I'm working on a project, using Python (3) multiprocessing, that requires frequent synchronization between processes, specifically a barrier. The multiprocessing barrier is too slow, but luckily using semaphores to perform the barrier function is much faster. The implementation looks something like this:
# Initialize.
semaphore_1 = multiprocessing.Semaphore(n - 1)
semaphore_2 = multiprocessing.Semaphore(0)
# Inside each of the n parallel workers
for i in range(n_itr):
if semaphore_1.acquire(block=False):
semaphore_2.acquire()
else: # Only the last one ends up here.
# Charge up the outer semaphore to value = n - 1.
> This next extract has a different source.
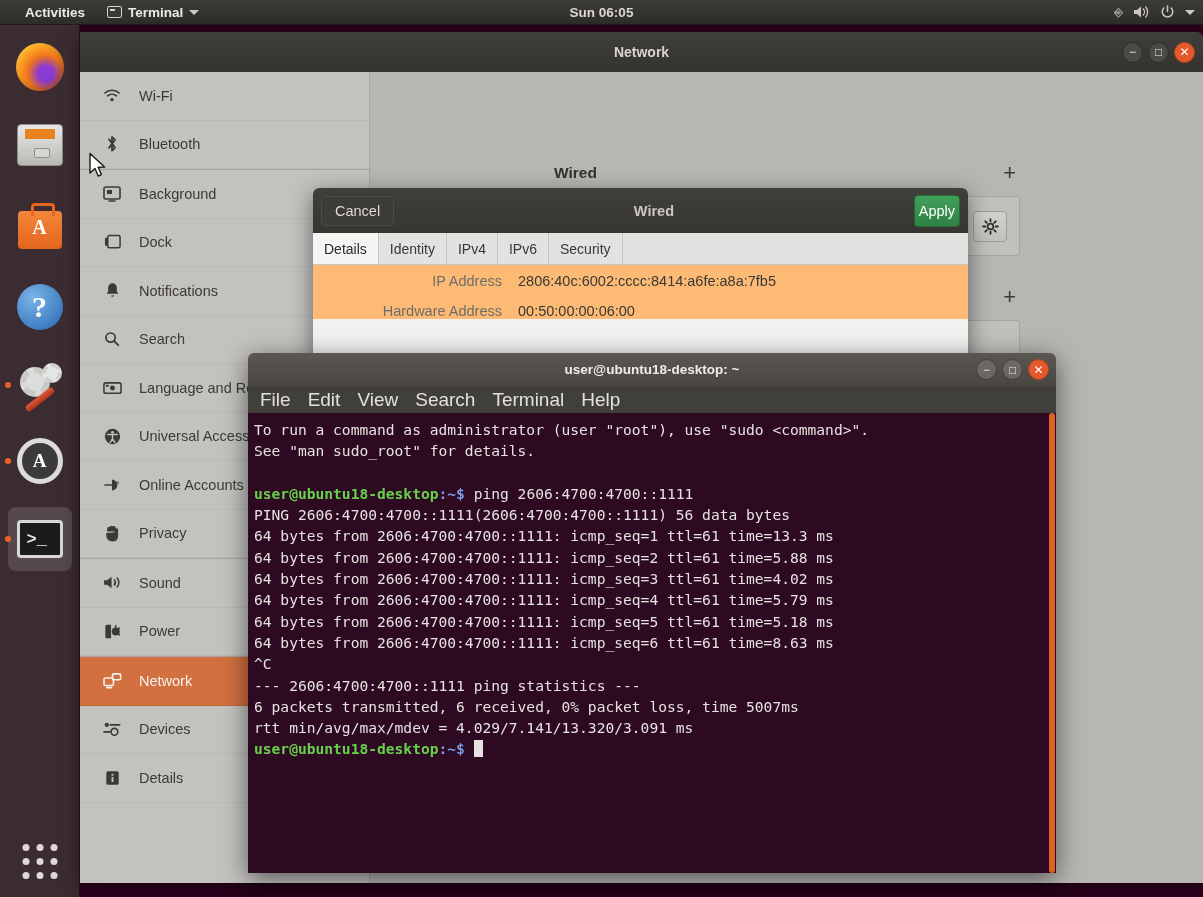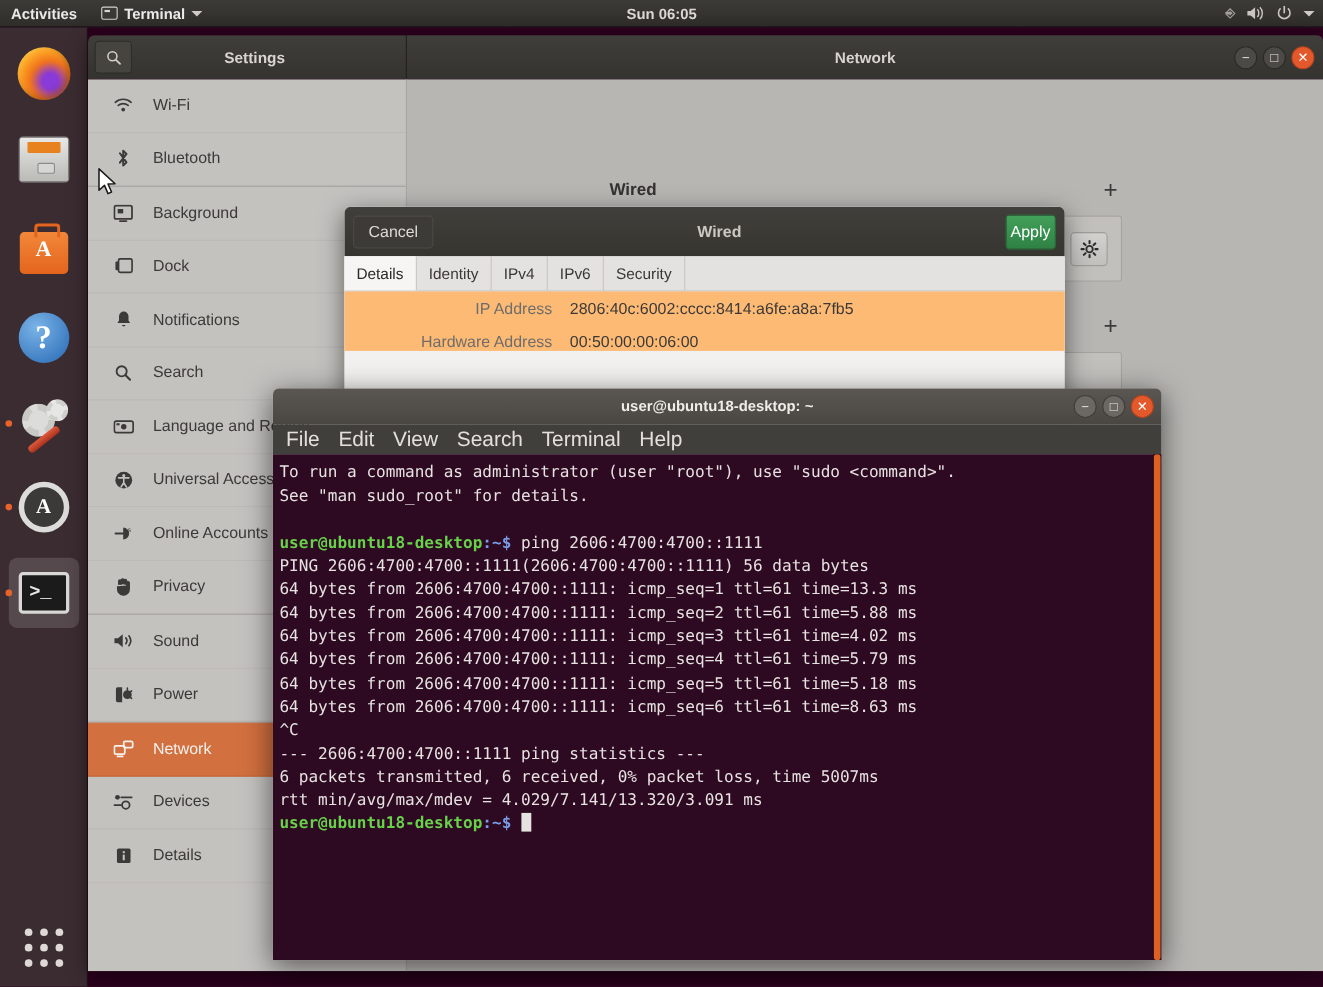"Activities" #topbar .activities { margin-left: 10px -> 25px }
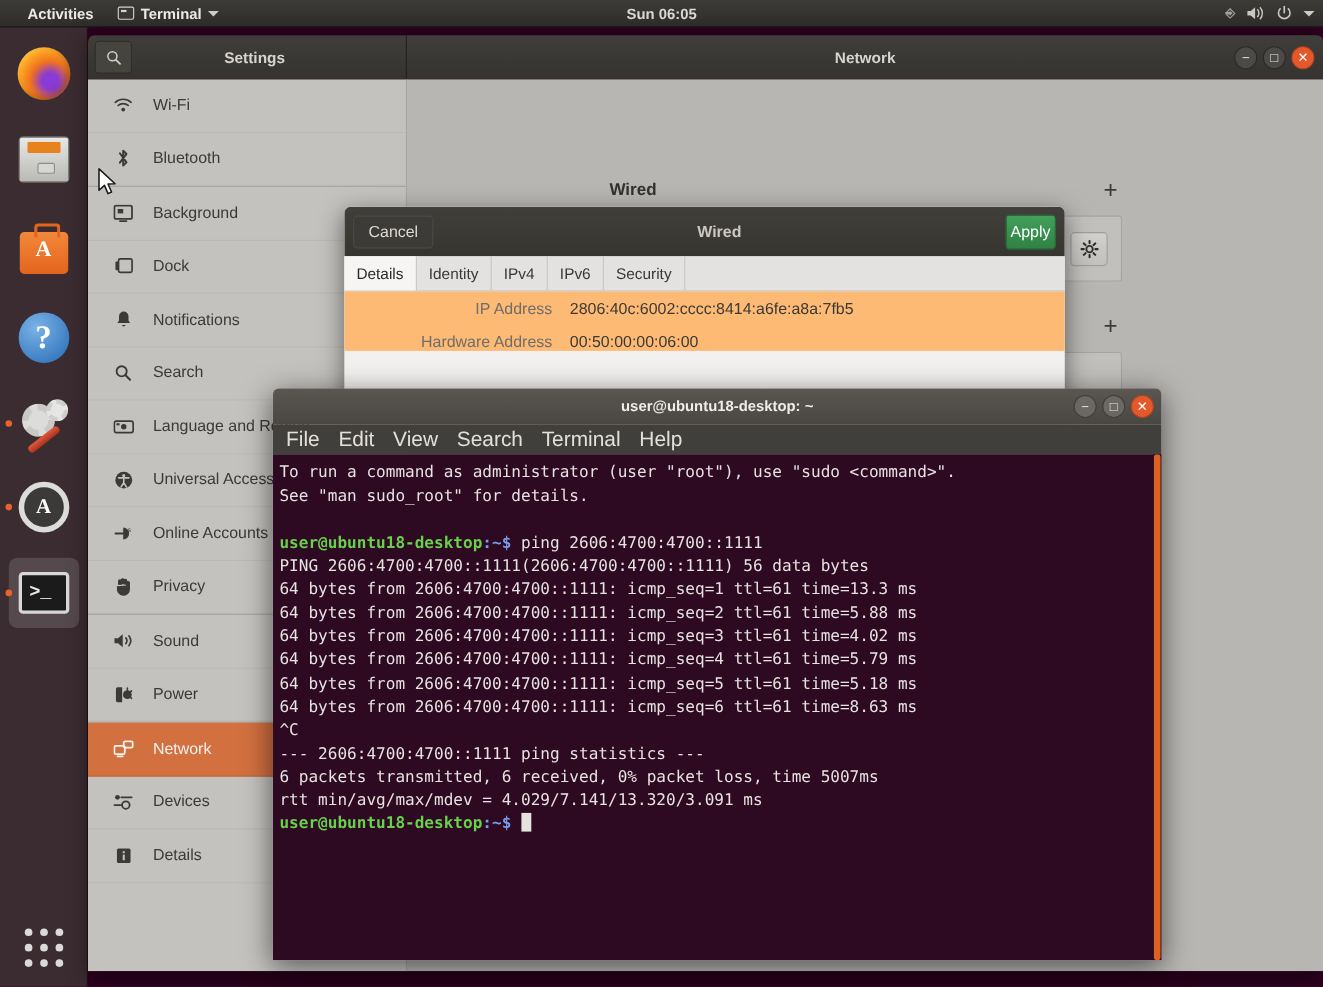"Settings" div { html: <div> <div> <svg> <circle></circle> <path></path> </svg> </div> <div>Settings</div> </div> -> none }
[semaphore_1.release() for _ in range(n - 1)]
# Let everyone else pass the inner semaphore, to value = 0.
[semaphore_2.release() for _ in range(n - 1)]
And that seems to keep the processes together.
There is a tip here, down under "Loops", which suggests it might be faster to use the python builtin map
to make the multiple calls to release. But when I try:
map(lambda x: semaphore_1.release(), range(n - 1))
in place of the list comprehension, it doesn't work. The output can be rather confusing, but generally it doesn't make it far past the first iteration.
Is there something funny going on between multiprocessing and map
? Or am I not using map
correctly?
EDIT: Watch out, the above loop doesn't work exactly as is. It needs a guaranteed delay between entries in subsequent loops, so that all threads are released from semaphore_2 before any new ones acquire it (can be accomplished by alternating with another pair of semaphores).